Analytical Review: Give A Man A Fish by James Ferguson
Ferguson proposes the radical suggestion that the solution to the deprivation in southern Africa is the organization of a society that differs from contemporary liberal democratic thinking about politics and social provisioning (Ferguson 2015). Despite the many different interpretations, Ferguson agrees most with the concept of the gendered position of production that the phrase “Give a man a fish” implies (Ferguson 2015). He assumes the “man” as having a moral obligation to provide for his family through employment, and that the greatest obstacle to this mode of production is the lack of available or accessible employment rather than the absence of skill (Ferguson 2015). Unemployment in Southern Africa exists as a sore to the state’s economic development and a cancer to family dynamics and survival. The expansion of social welfare in the Global South, and the widespread proliferation of limited, but unconditional, cash transfers in the 21st century has steeped objections from the Left that describe the act of simply “giving away” money to the poor is promoting both laziness and dependency (Ferguson 2015). Rather than an exchange of cash and labor, or cash and conditionalities, Ferguson proposes that as citizens each individual is entitled to a share in their country’s wealth, but free market proponents disagree (Ferguson 2015).

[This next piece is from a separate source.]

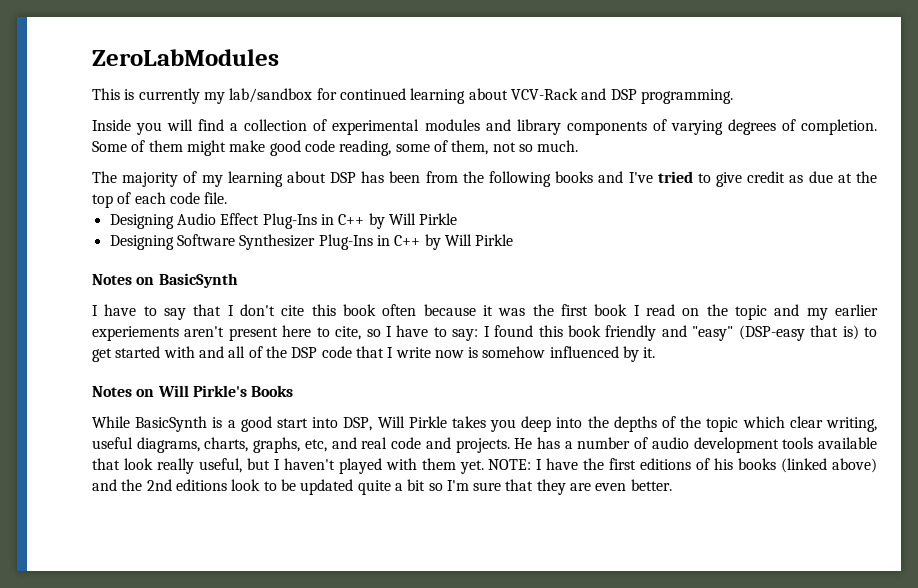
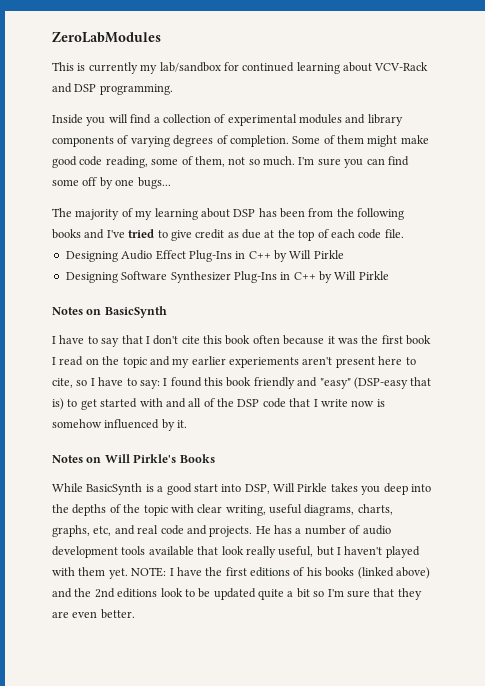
+ I'm sure you can find some off by one bugs...
- While BasicSynth is a good start into DSP, Will Pirkle takes you deep into the depths of the topic which clear writing, useful diagrams, charts, graphs, etc, and real code and projects.
+ While BasicSynth is a good start into DSP, Will Pirkle takes you deep into the depths of the topic with clear writing, useful diagrams, charts, graphs, etc, and real code and projects.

As a result of economic restructuring and a surplus of labor, the black South African population looked increasingly to their government as a direct provider and the means to a ‘liberation’ that came in the form of goods and social services (Ferguson 2015). Three to four percent of the nation’s GDP is received by the poor 30% of the entire population, through cash payments (Ferguson 2015). Social grants in South Africa, despite yielding “positive development impact” and playing a vital role in sustaining poor households and communities, are limited by the politics of distribution (Ferguson 2015). There is a pervasive idea amongst foreign actors that income grants influence a “dependency” that creates a disincentive to work and degrades productivity, breeding the idea that the existence of simple, universal and unconditional cash transfers form moralizing judgements about who of the poor are “deserving” of being “fed for a lifetime” by its distribution (Ferguson 2015). However, Davis observed social payments as being imperative to the economic and social structure of the region, arguing that the poor South Africans are binded to relations of dependence that are unequal and hierarchical in both the social and economic markets (Ferguson 2015). The “dependent” is thus the poor individual that passively allows for any sort of distribution without the exchange of labor – a passivity that has a devalued sociocultural association with femininity; as a charity that is “demeaning to both the giver and the recipient”; and a term that conservative anti-welfare critiques use to frame the poor as “parasites living off the taxes of the workers” (Ferguson 2015). The framing of the term “dependent” or the “deserving poor” fails to address those that are rich and born into inheritances, therefore acquiring currency without an exchange of labor, nor the conditional income tests and conditionalities that enables the persistent hierarchies of inequality within poor communities and families (Ferguson 2015). Regardless, Ferguson argues that direct distribution does not influence change, rather it allows poor people to meet their immediate needs, therefore not directly altering the individual’s relation to the system of production (Ferguson 2015).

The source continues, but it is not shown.